WHAT YOU HAVE TO DO: Lines of the records that hold the word "fully" are to be counted; give the number and nothing more.

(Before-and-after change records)
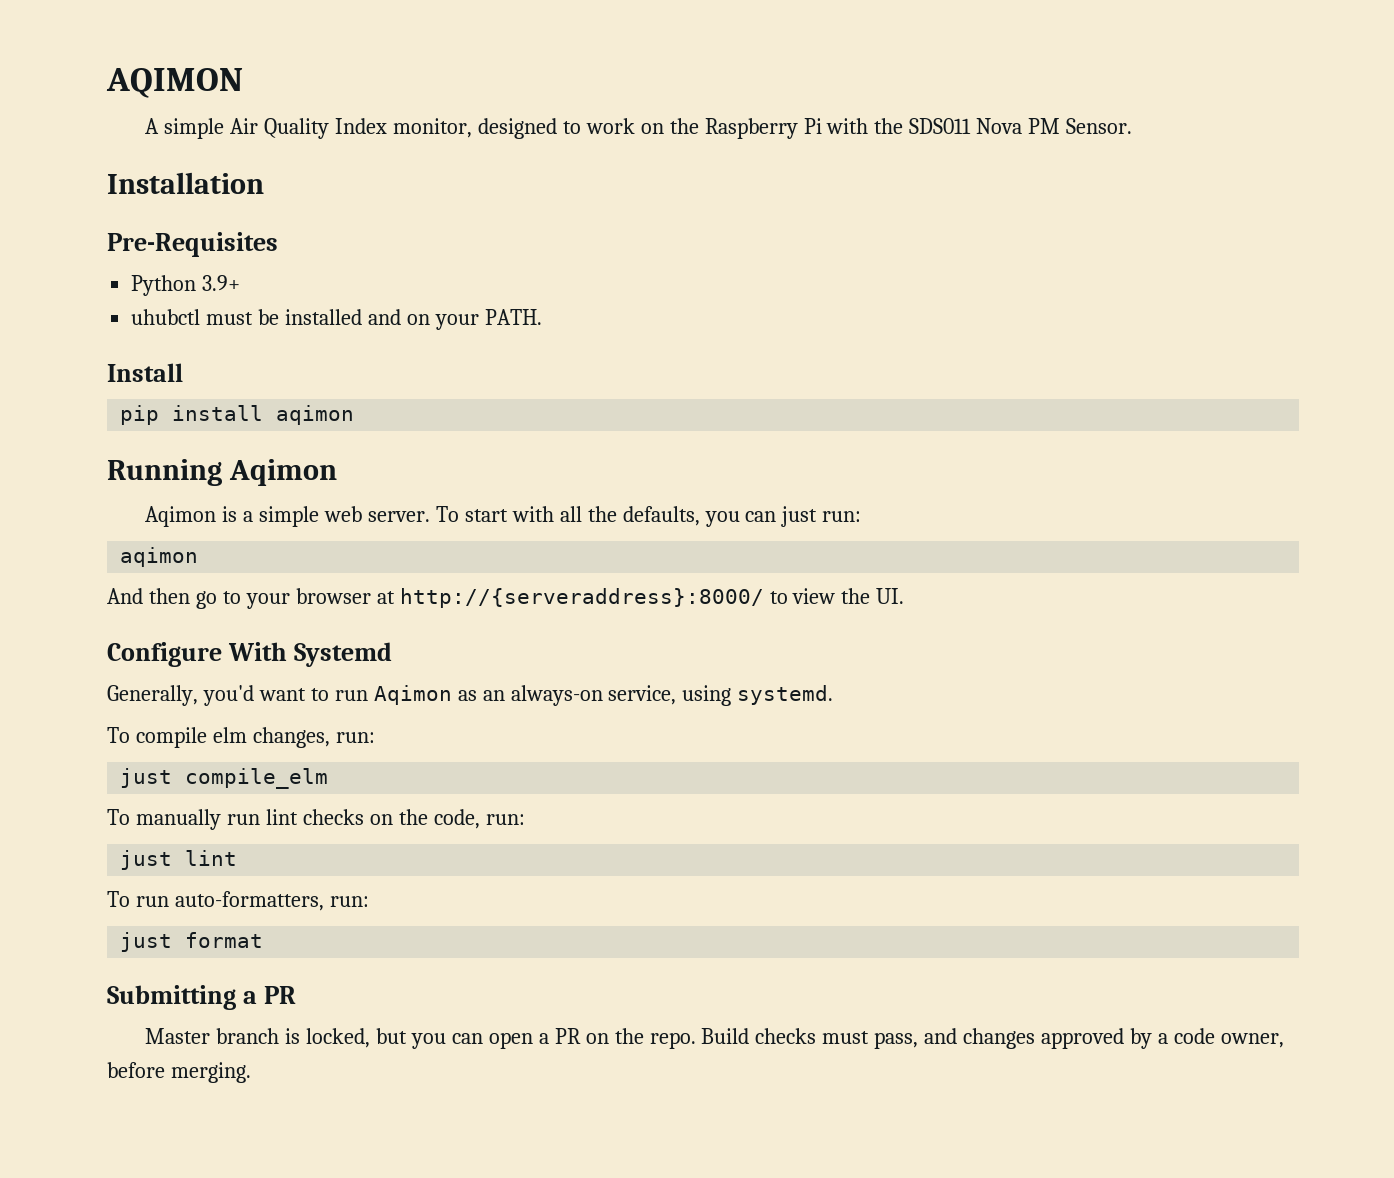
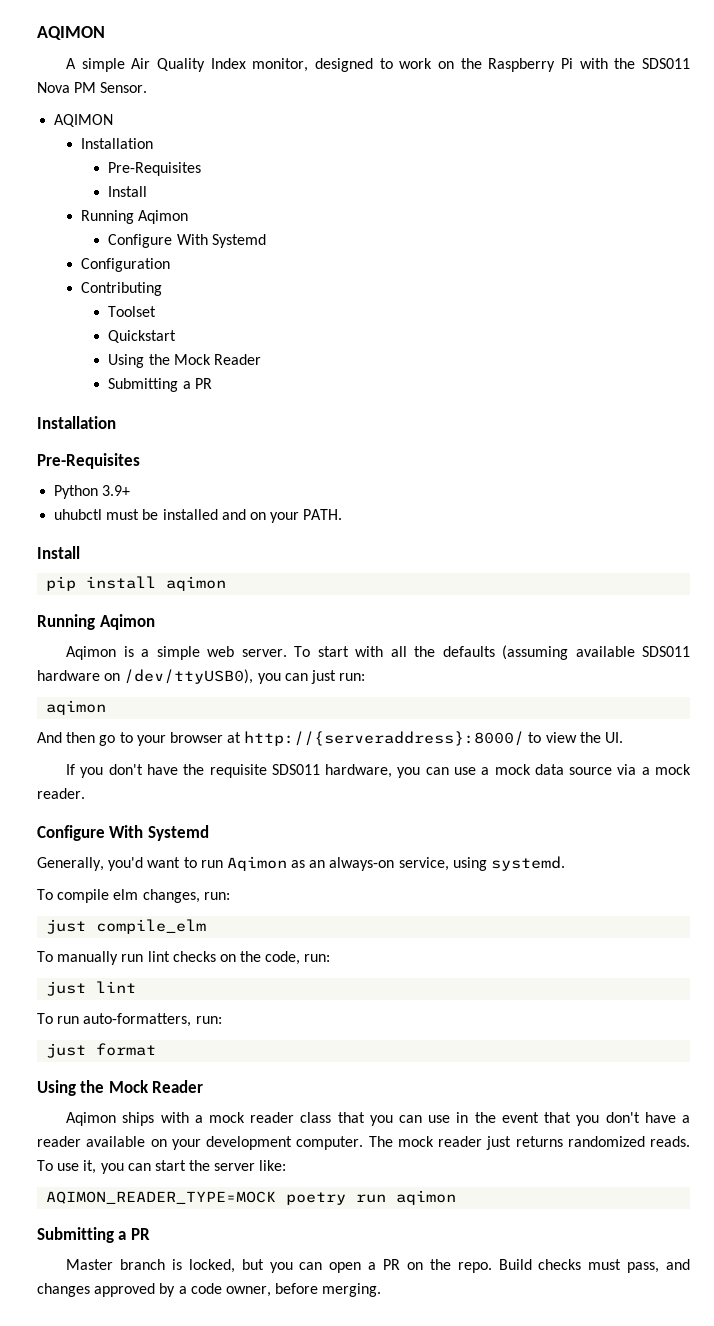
  A simple Air Quality Index monitor, designed to work on the Raspberry Pi with the SDS011 Nova PM Sensor.
+ AQIMON
+ Installation
+ Pre-Requisites
+ Install
+ Running Aqimon
+ Configure With Systemd
+ Configuration
+ Contributing
+ Toolset
+ Quickstart
+ Using the Mock Reader
+ Submitting a PR
- To start with all the defaults, you can just run:
+ To start with all the defaults (assuming available SDS011 hardware on /dev/ttyUSB0), you can just run:
+ If you don't have the requisite SDS011 hardware, you can use a mock data source via a mock reader.
  just format
+ Using the Mock Reader
+ Aqimon ships with a mock reader class that you can use in the event that you don't have a reader available on your development computer. The mock reader just returns randomized reads. To use it, you can start the server like:
+ AQIMON_READER_TYPE=MOCK poetry run aqimon

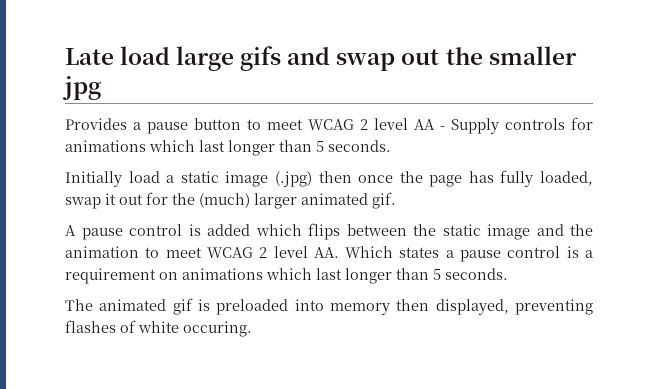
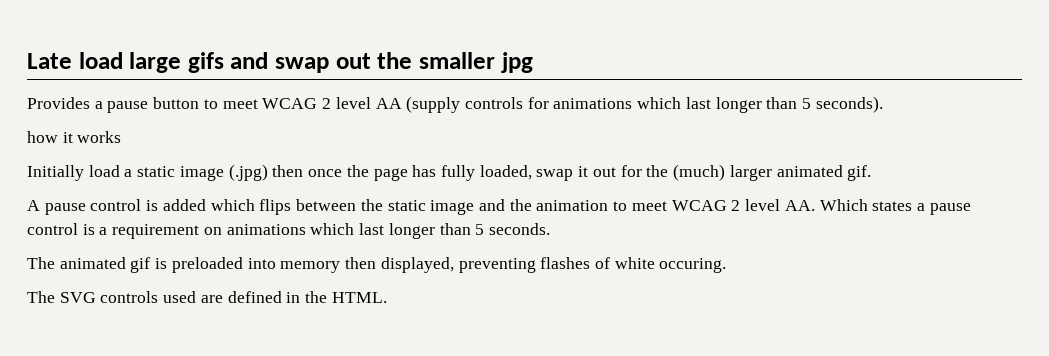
- Provides a pause button to meet WCAG 2 level AA - Supply controls for animations which last longer than 5 seconds.
+ Provides a pause button to meet WCAG 2 level AA (supply controls for animations which last longer than 5 seconds).
+ how it works
+ The SVG controls used are defined in the HTML.

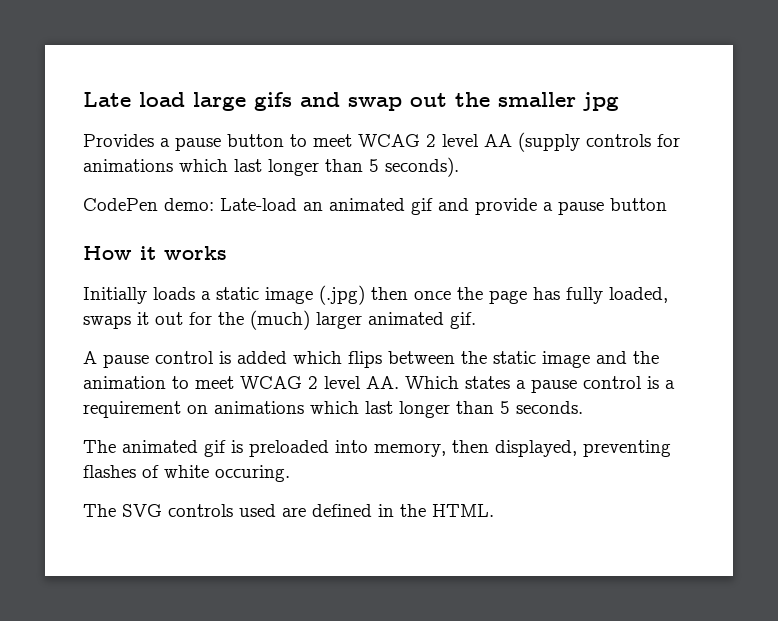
- how it works
+ CodePen demo: Late-load an animated gif and provide a pause button
+ How it works
- Initially load a static image (.jpg) then once the page has fully loaded, swap it out for the (much) larger animated gif.
+ Initially loads a static image (.jpg) then once the page has fully loaded, swaps it out for the (much) larger animated gif.
- The animated gif is preloaded into memory then displayed, preventing flashes of white occuring.
+ The animated gif is preloaded into memory, then displayed, preventing flashes of white occuring.

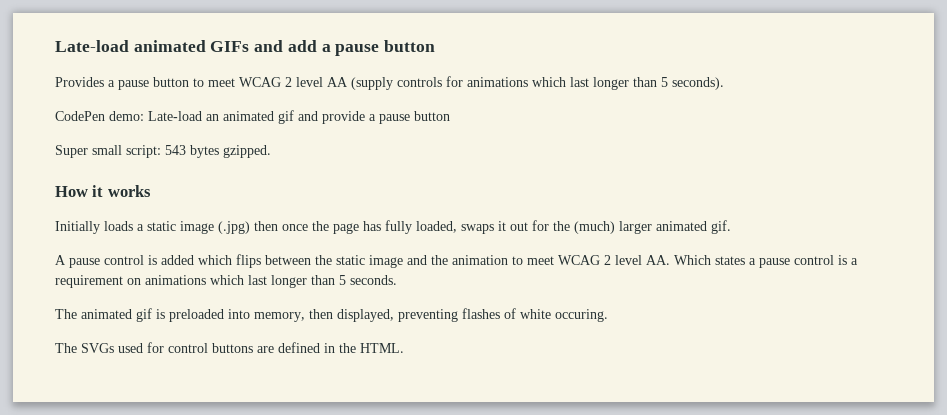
- Late load large gifs and swap out the smaller jpg
+ Late-load animated GIFs and add a pause button
+ Super small script: 543 bytes gzipped.
- The SVG controls used are defined in the HTML.
+ The SVGs used for control buttons are defined in the HTML.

YOUR SOLUTION: 2